Chemical treatments are not recommended as they are harmful to people. Instead good housekeeping measures help to prevent pest damage: keep barkcloth in clean, dry conditions with good air circulation and check it regularly. Contact a conservator if you need advice on an insect attack.
Larger pieces of barkcloth in good condition can be hung for display. This should be done carefully to avoid making holes, or introducing stress through too few hanging points. In particular, don’t use metal nails, tacks or staples – these will make holes in the barkcloth and there is a risk that they will rust and cause staining. One of the simplest ways of hanging barkcloth is to drape it over a padded pole – any wooden elements should be covered with a barrier layer (see Storage). Strong pieces of barkcloth in good condition can also be clamped along the upper edge. Conservators in museums often use rare earth magnets to hold barkcloth in place against a metal surface or tape – barrier layers are introduced so the magnets aren’t in direct contact with the cloth. A conservator will be able to help with display.

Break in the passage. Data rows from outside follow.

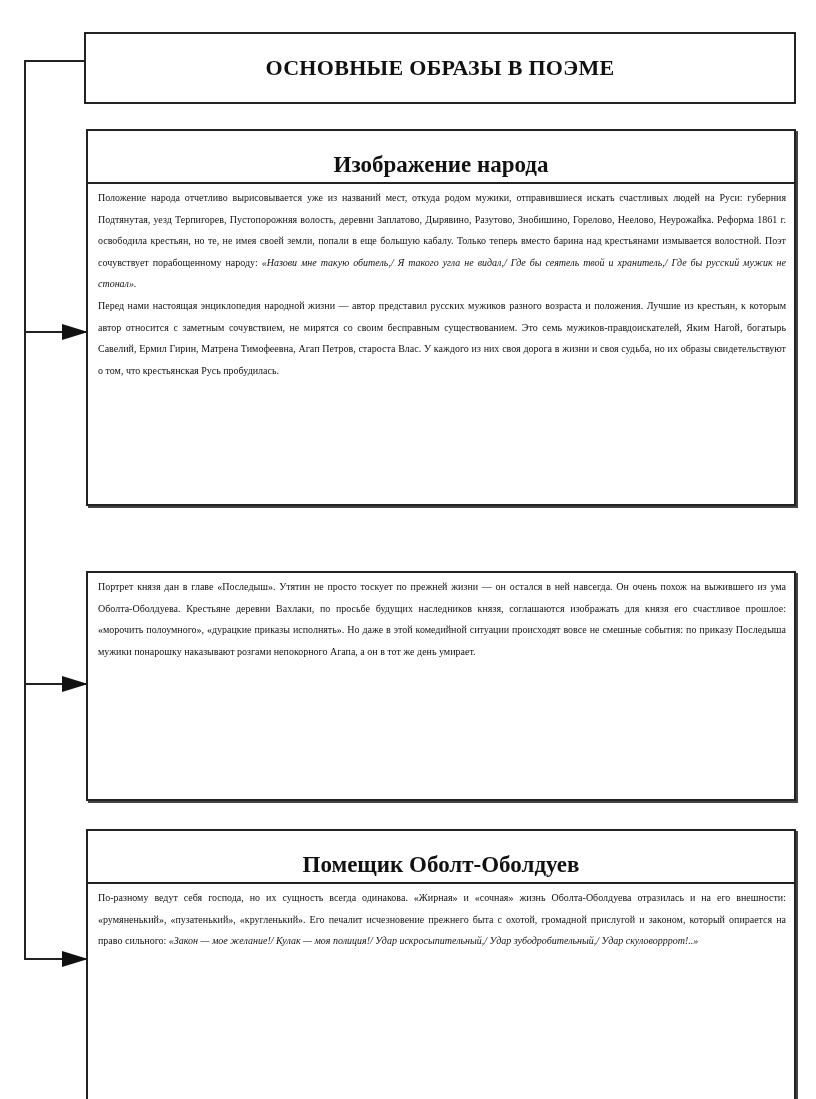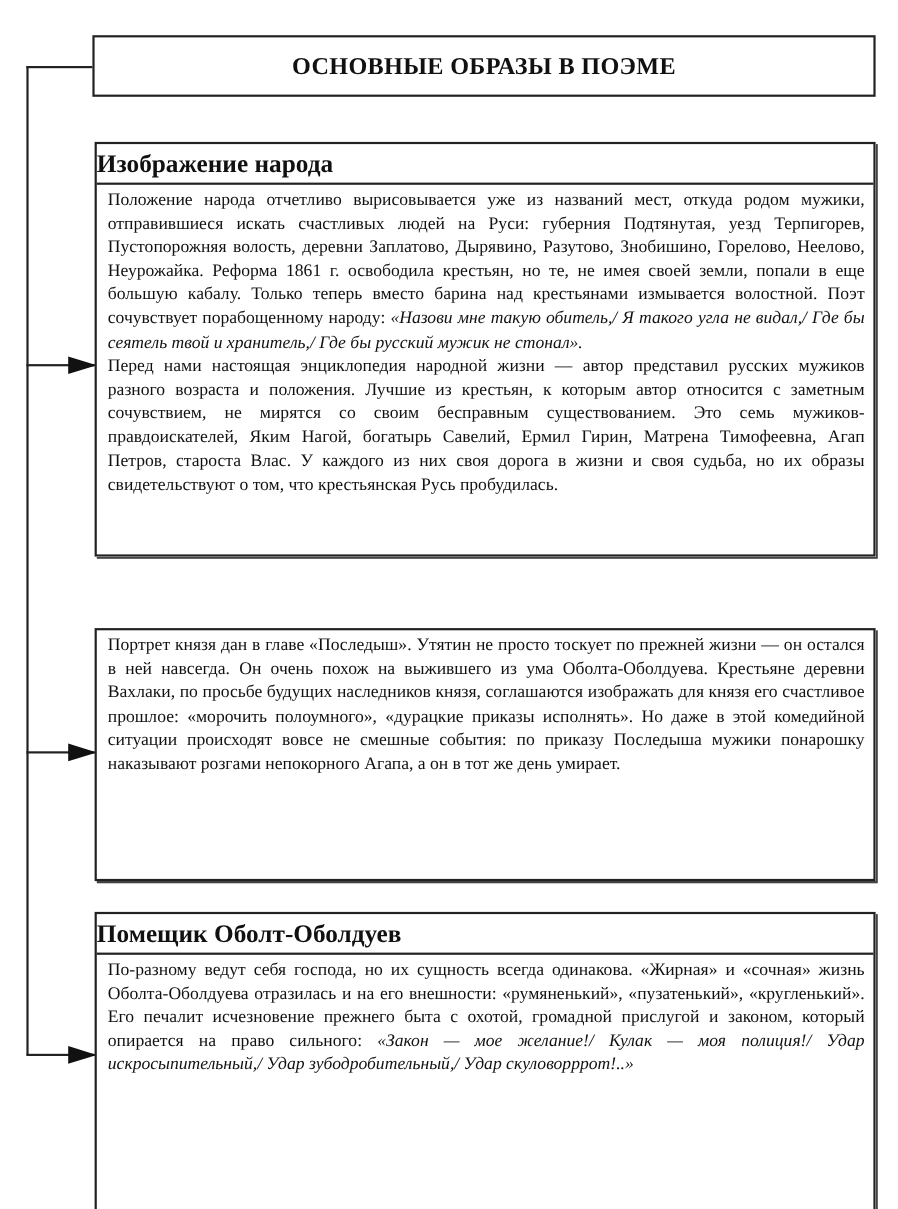"ОСНОВНЫЕ ОБРАЗЫ В ПОЭМЕ" .title-box { height: 56px -> 72px }
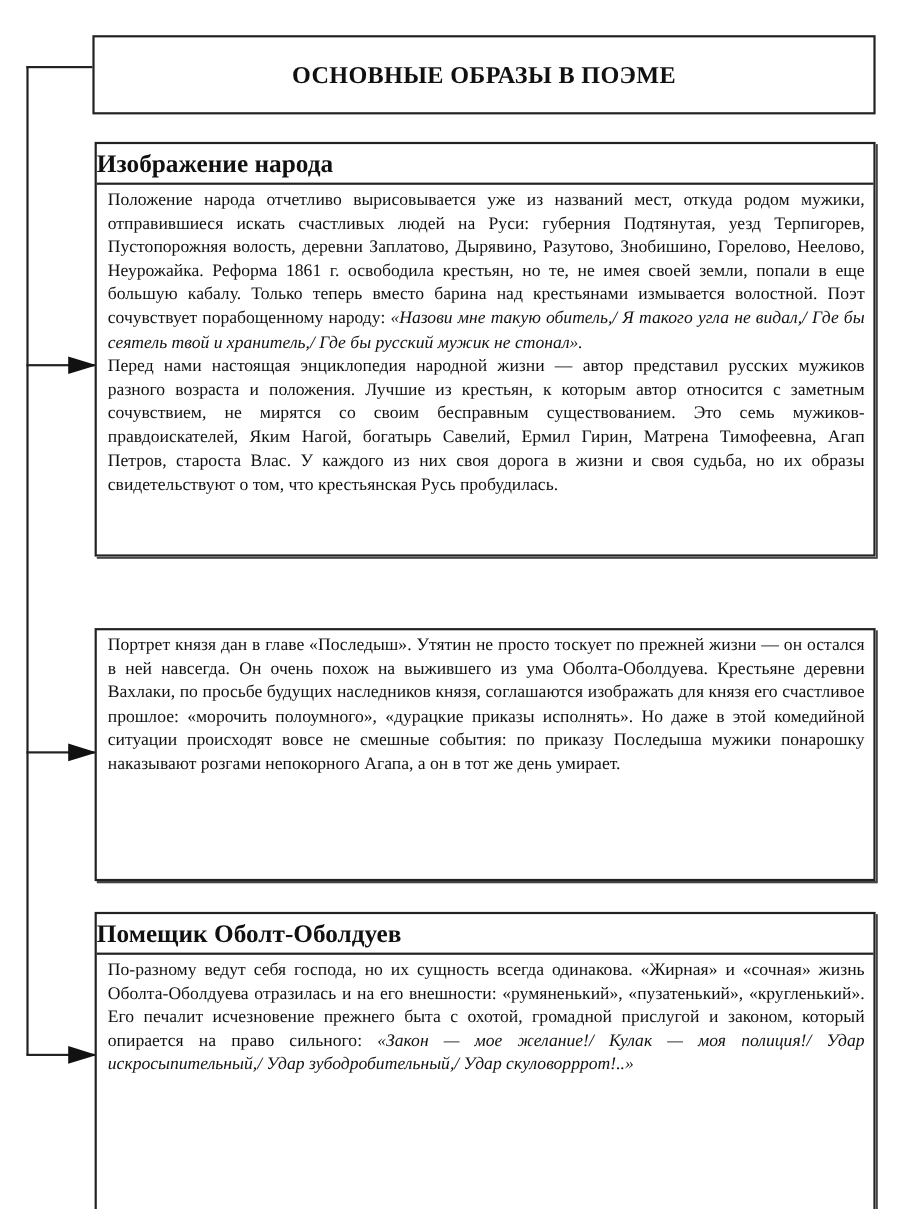"Изображение народа" .section .sec-head { padding: 5px 0 4px 0 -> 21px 0 4px 0; text-align: none -> center }
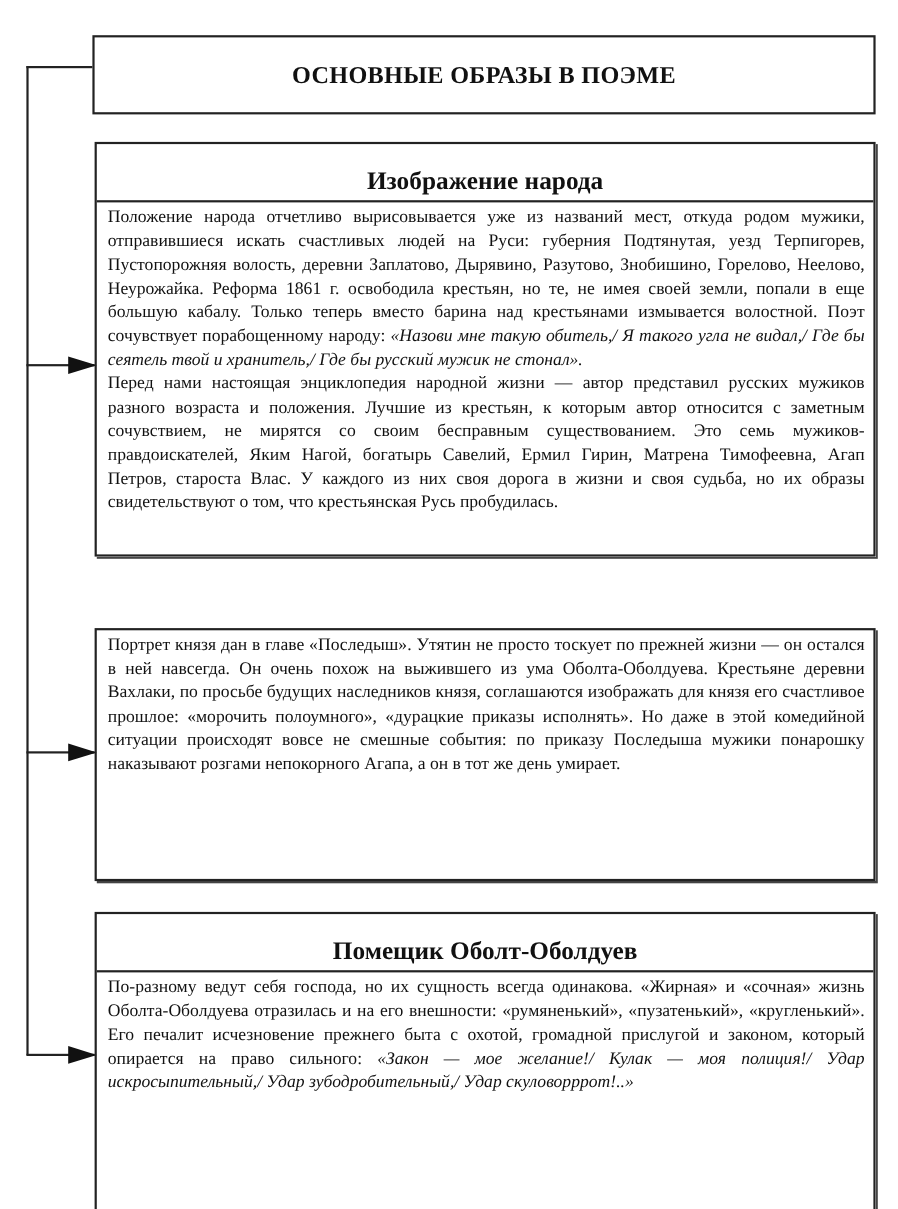"Положение народа отчетливо" .section .sec-body { font-size: 16px -> 10px }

Barkcloth on open display will probably need to be cleaned occasionally to remove any build-up of dust, which could be damaging in the long term. The barkcloth should be taken down from the wall and laid flat on a clean surface. A low-powered vacuum cleaner can be used to remove dust – vacuuming through a nylon mesh (from a hardware store) will prevent accidental damage.
Smaller pieces of barkcloth can be framed, and glazing will protect them from dust. Use a reputable picture framer and specify that they should use acid-free, conservation grade materials. UV-screened glass or Perspex/Plexiglas glazing can be incorporated to protect the barkcloth from the harmful UV content of daylight or artificial light. It is not a good idea to pressure mount the barkcloth between the backboard and the glass – leaving a space for air to circulate will help to prevent condensation and mould.
If your barkcloth is in poor condition – if it has firmly set creases, is very dirty or is damaged and torn – it is best to consult a professional conservator for advice. Ask at your local museum, or in the UK you can find a conservator through the Conservation Register. Conservators can also advise on mounting or pest damage.
Stocks of acid-free boxes, tubes, etc. are available from archival suppliers such as Preservation Equipment Ltd.